### Assignment
Check each line of the entries for "input" and report the ones that have it.

### Web page revision data
= = = = = = =

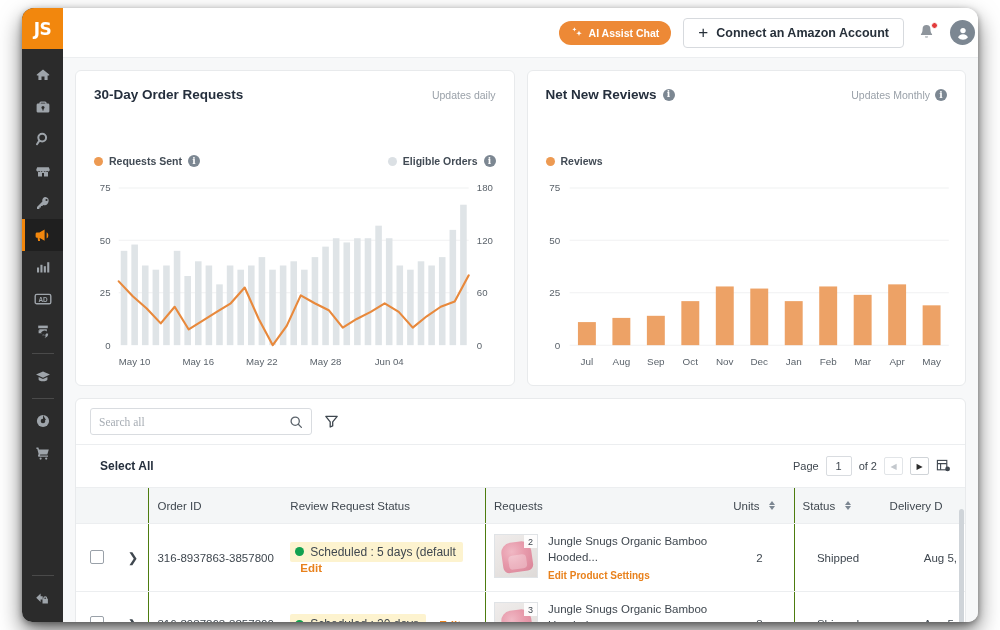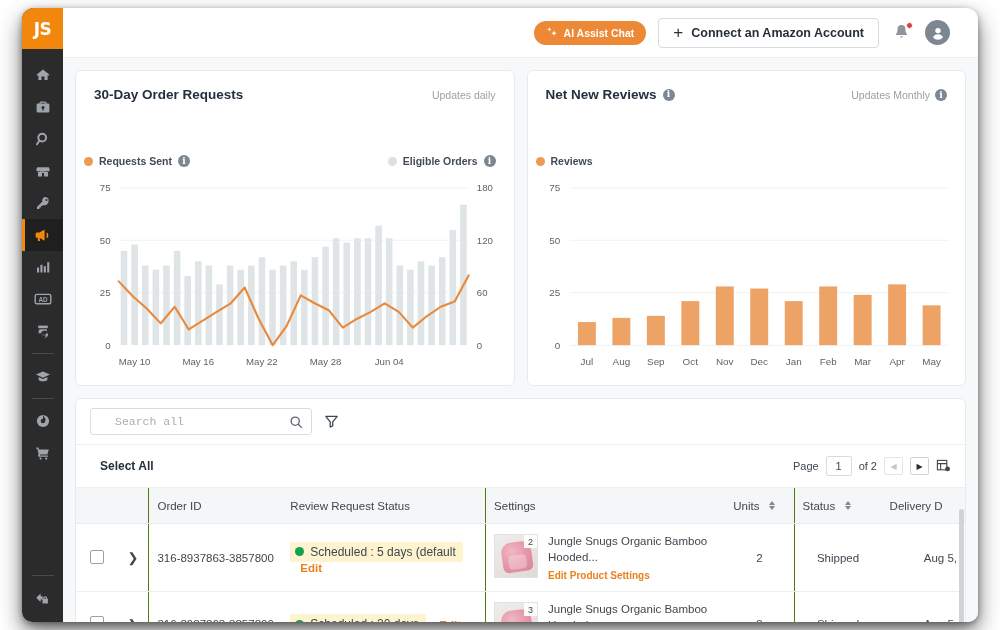--- a/index.html
+++ b/index.html
@@ -64,7 +64,7 @@
     position: absolute; left: 41px; top: 0; right: 0; height: 50px;
     background: #ffffff;
     display: flex; align-items: center; justify-content: flex-end;
-    padding-right: 28px; gap: 12px;
+    padding-right: 3px; gap: 12px;
     border-bottom: 1px solid #eceef0;
   }
   .ai-chip {

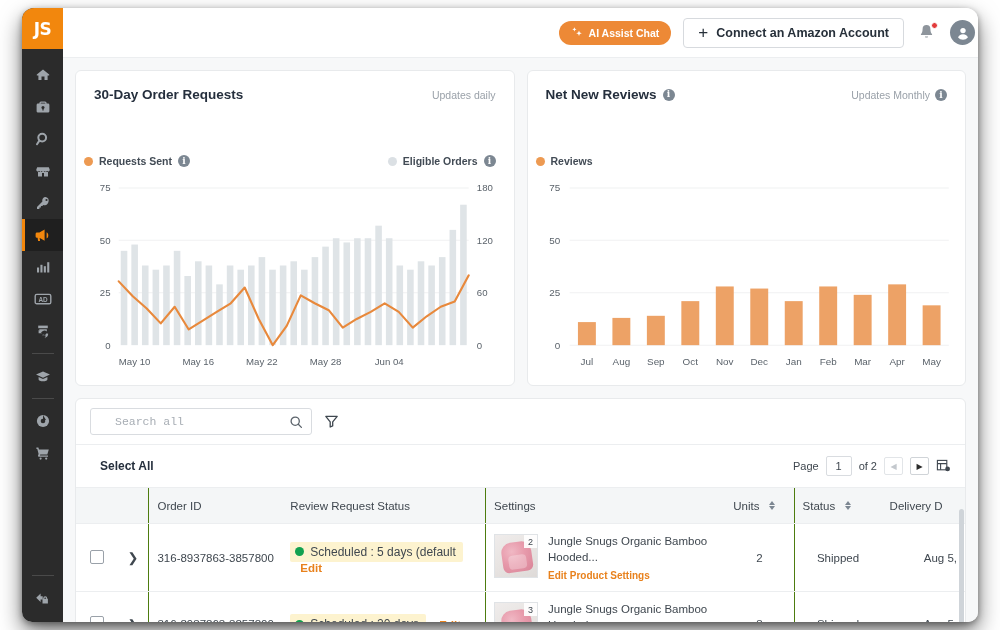--- a/index.html
+++ b/index.html
@@ -122,7 +122,7 @@
     font-family: "DejaVu Serif", serif; line-height: 1;
   }
   .legend-row {
-    position: absolute; left: 8px; right: 18px; top: 84px;
+    position: absolute; left: 18px; right: 18px; top: 84px;
     display: flex; justify-content: space-between; align-items: center;
   }
   .legend-row.right-only { }

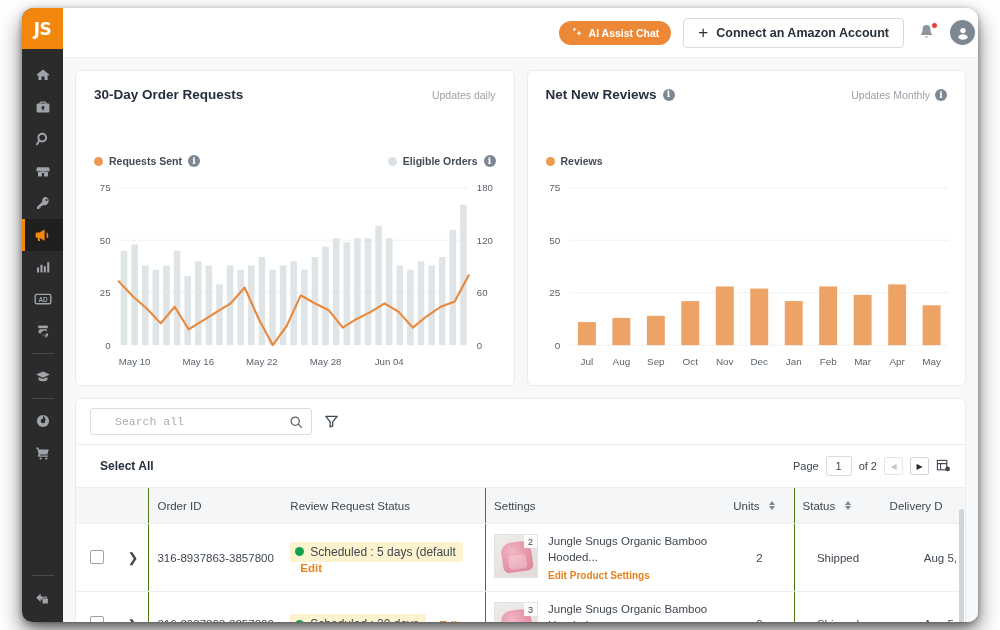--- a/index.html
+++ b/index.html
@@ -152,8 +152,7 @@
   .search-box input {
     border: 0; outline: 0; font-size: 11.5px; color: #4a5159;
     width: 100%; background: transparent;
-    font-family: Liberation Mono, monospace;
-    margin-left: 16px;
+    font-family: Liberation Serif, serif;
   }
   .search-box input::placeholder { color: #a7adb4; }
   .filter-ico { color: #4a5159; display: flex; align-items: center; }

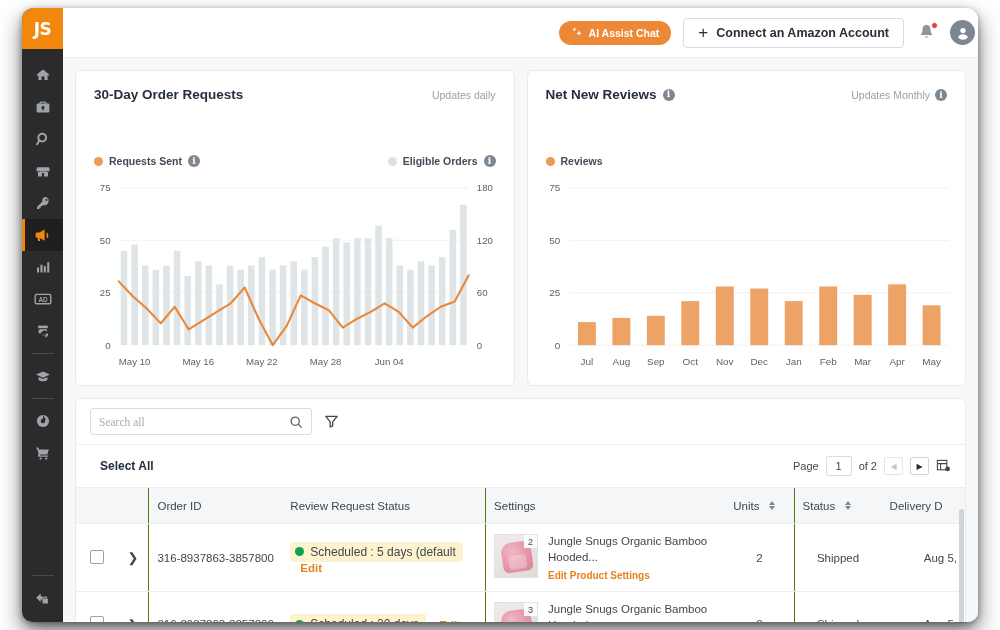--- a/index.html
+++ b/index.html
@@ -588,7 +588,7 @@
               <th></th>
               <th class="col-sep"><span>Order ID</span></th>
               <th><span>Review Request Status</span></th>
-              <th class="col-sep"><span>Settings</span></th>
+              <th class="col-sep"><span>Requests</span></th>
               <th>
                 <span class="th-in">
                     <span>Units</span>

= = = = = = =

### Exercise result
   .search-box input {
   .search-box input::placeholder { color: #a7adb4; }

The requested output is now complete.